Given the nature of the network and the requirements of the applications, the
following are the key goals of CEDAR.
(a) Route computation must be distributed because centralized routing in
a dynamic network is impossible even for fairly small networks.
(b) Route computation should not involve the maintenance of global state,
or even significant amounts of volatile non-local state. In particular, link
state routing is not feasible for highly dynamic networks because of the
significant state propagation overhead when th e network topology changes.
(c) As few nodes as possible must be involved in state propagation and
route computation, since this involves monitoring and updating at least some
state in the network. On the other hand, every host must have quick access
to routes on-demand.
(d) Each node must only care about the routes corresponding to its
destination, and must not be involved in frequent topology updates for parts
of the network to which it has no traffic.

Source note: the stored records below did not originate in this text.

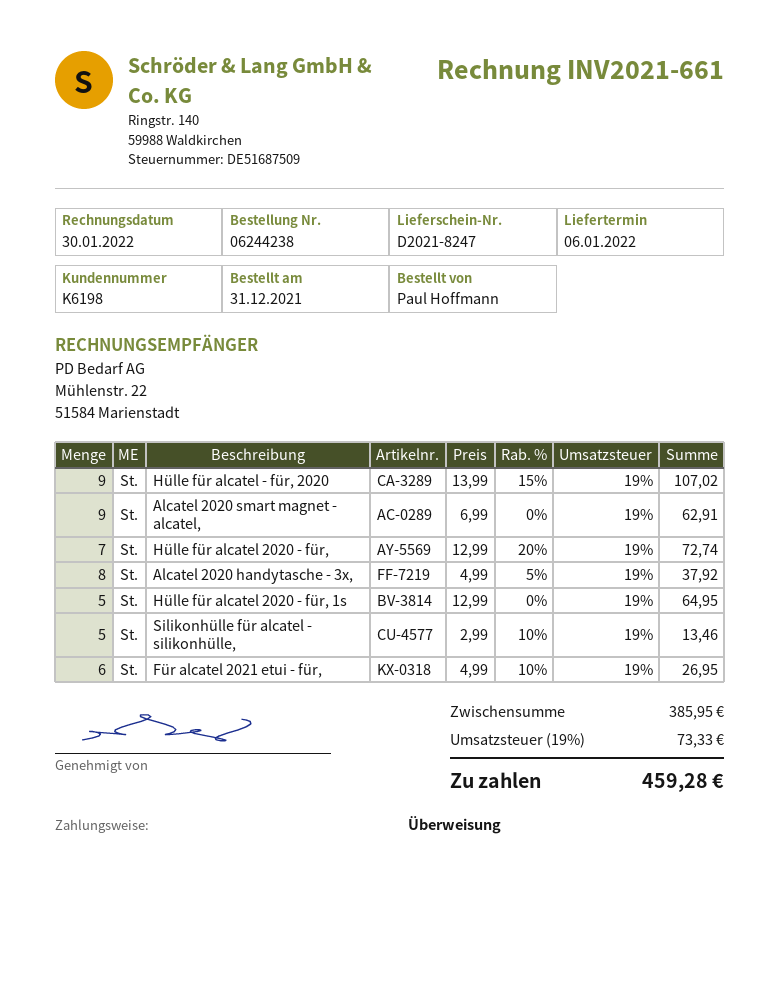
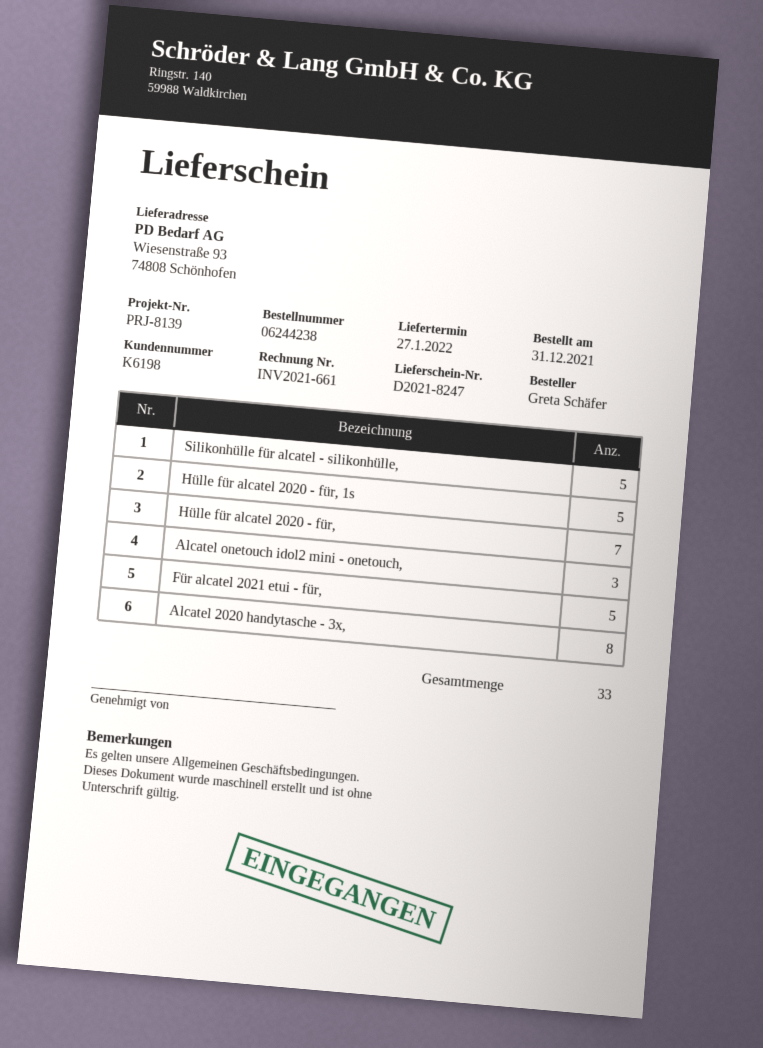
delivery date: 2022-01-06 -> 2022-01-27
ordered by: Paul Hoffmann -> Greta Schäfer
Hülle für alcatel - für, 2020: 9 -> none
Alcatel 2020 smart magnet - alcatel,: 9 -> none
Für alcatel 2021 etui - für,: 6 -> 5
Alcatel onetouch idol2 mini - onetouch,: none -> 3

(e) Stale routes must be either avoided, or detected and eliminated
quickly.
(f) Broadcasts must be avoided as far as possible because broadcasts are
highly unreliable in ad-hoc networks.
(g) If the topology stabilizes, then routes must converge to the optimal
routes.
(h) It is desirable to have a backup route when the primary route has
become stale and is being recomputed.
(i) Applications provide a minimum bandwidth requirement for a
connection, and the routing algorithm must efficiently compute a route that
can satisfy the bandwidth requirement with high probability.
(j) The amount of state propagation and topology update information must
be kept to a minimum. In particular, every change in available bandwidth
should not result in updated state propagation.
(k) Dynamic links (either unstable or low bandwidth links) must not cause
state propagation throughout the network. Only stable high bandwidth link
information must be propagated throughout the network.
(l) The QoS route computation algorithm should be simple and robust.
Robustness, rather than optimality, is the key requirement.